HD 196050 b

Discovery
- Discovered by: Jones et al.
- Discovery site: Anglo-Australian Observatory
- Discovery date: 13 June 2002
- Detection method: Doppler spectroscopy (AAT)

Orbital characteristics
- Semi-major axis: 2.585+0.032 −0.035 AU
- Eccentricity: 0.178±0.011
- Orbital period (sidereal): 1393±9 d 3.813+0.026 −0.024 yr
- Average orbital speed: 20.1
- Inclination: 41.0°+10.0° −6.3° or 139.0°+6.3° −10.0°
- Longitude of ascending node: 15.2°+157.0° −9.2°
- Time of periastron: 2456307+46 −47
- Argument of periastron: 165.3°+9.4° −10.0°
- Semi-amplitude: 49.7 ± 2
- Star: HD 196050

Physical characteristics
- Mass: 4.55+0.69 −0.72 M_{J}

= HD 196050 b =

Extrasolar planet in the constellation Pavo

HD 196050 b is an exoplanet with a 1378-day period and a minimum mass of 2.90 Jupiter masses. The average orbital distance is 2.54 astronomical units and the orbital eccentricity is 22.8%. The periastron (closest) distance is 1.96 AU and the apastron (farthest) distance is 3.12 AU. The average orbital velocity is 20.1 km/s and the semi-amplitude is 49.7 m/s.
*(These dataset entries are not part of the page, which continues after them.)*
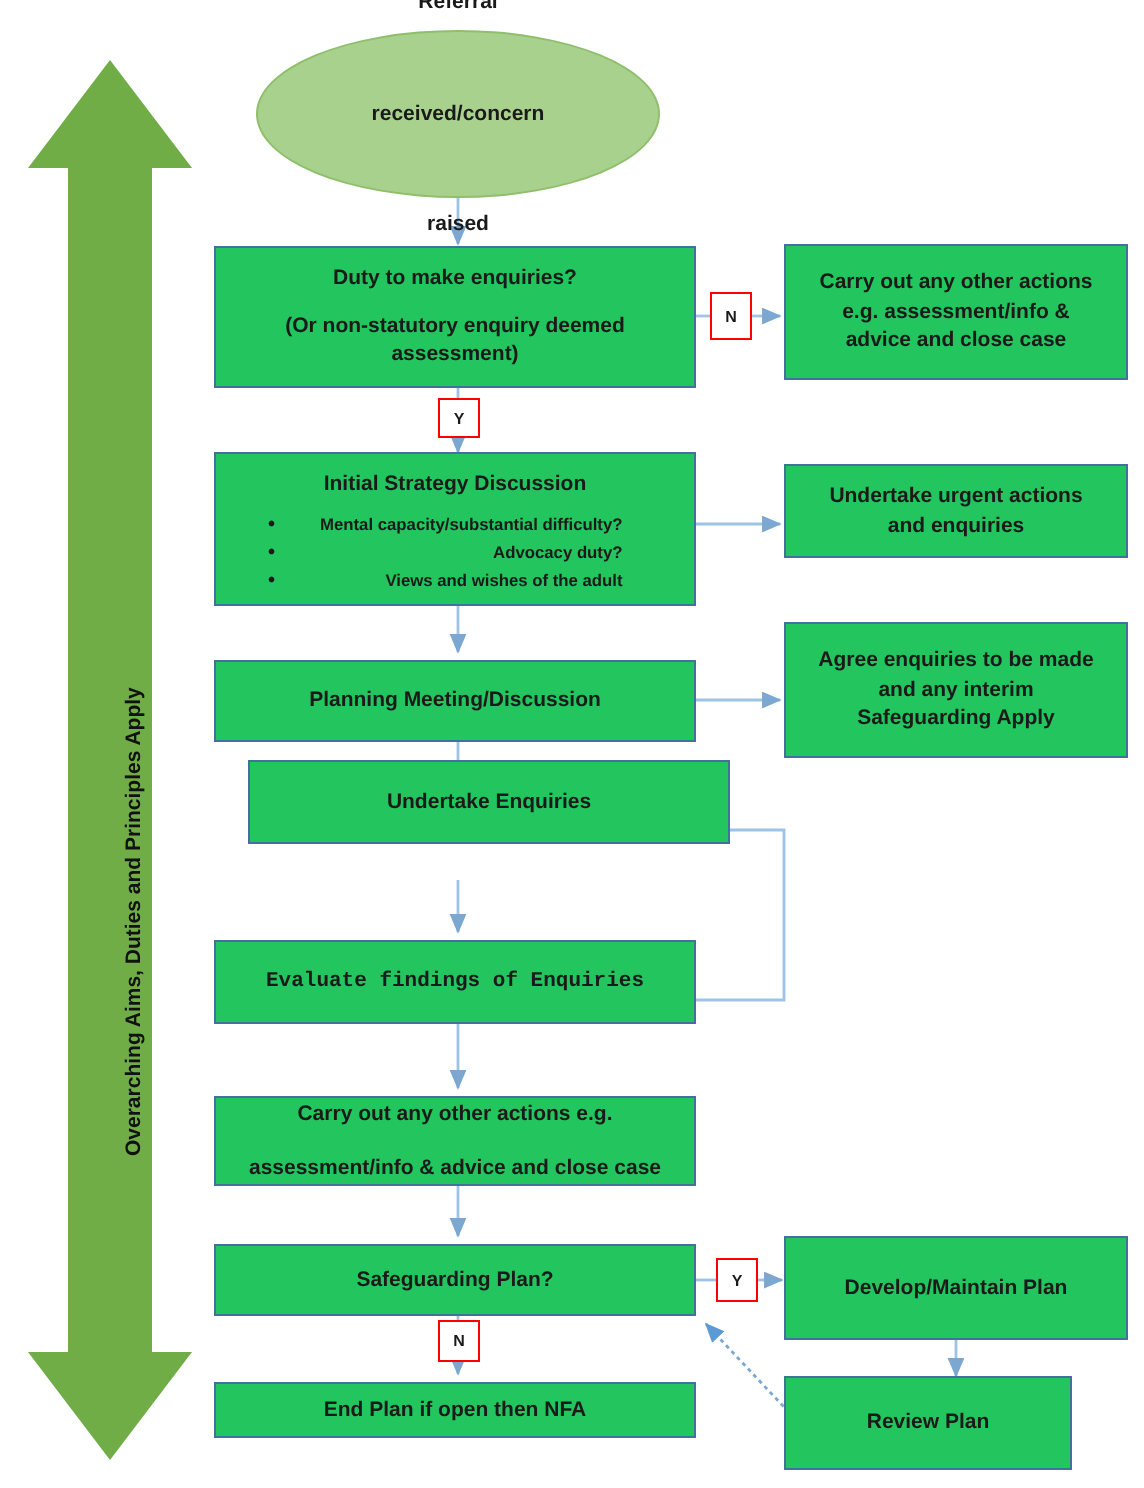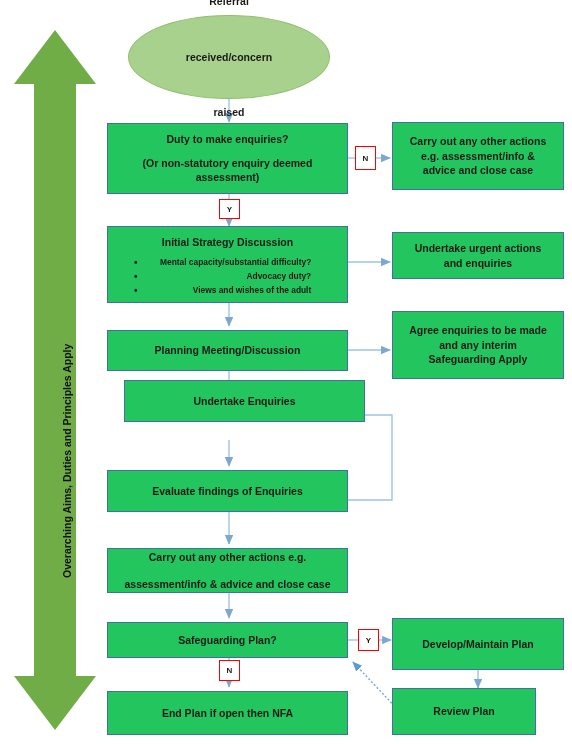--- a/index.html
+++ b/index.html
@@ -201,7 +201,7 @@
     <span class="ln">Undertake Enquiries</span>
   </div>
 
-  <div class="node proc" style="left:107px; top:470px; width:241px; height:42px;">
+  <div class="node proc" style="left:107px; top:470px; width:241px; height:42px;font-family:Liberation Mono, monospace;">
     <span class="ln">Evaluate findings of Enquiries</span>
   </div>
 

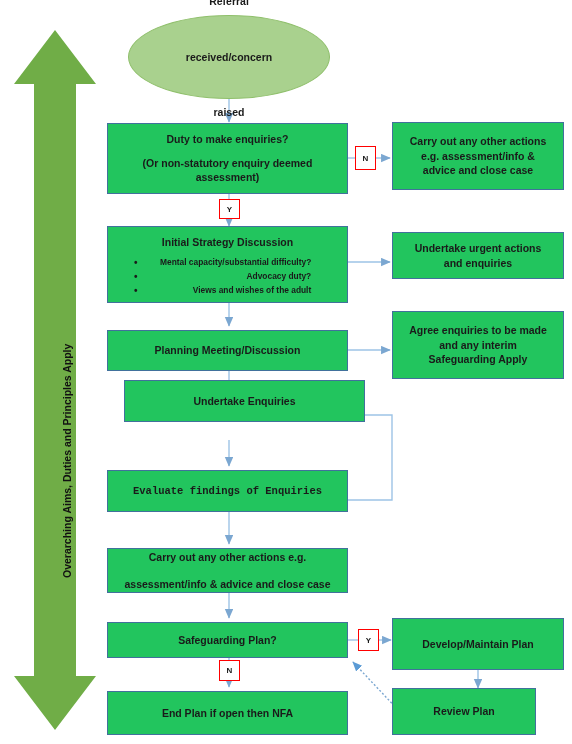--- a/index.html
+++ b/index.html
@@ -226,7 +226,7 @@
     <span class="ln">Review Plan</span>
   </div>
 
-  <div class="node proc" style="left:107px; top:691px; width:241px; height:44px;">
+  <div class="node proc" style="left:107px; top:691px; width:241px; height:28px;">
     <span class="ln">End Plan if open then NFA</span>
   </div>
The longitude of periastron is 187° and the time of periastron is 2,450,843 JD.

The planet was discovered by using Doppler spectroscopy by looking for shifts in the spectrum of the star. In Australia, Jones et al. found this planet in 2002 by using the telescope in Anglo-Australian Observatory. In 2023, the inclination and true mass of HD 196050 b were determined via astrometry.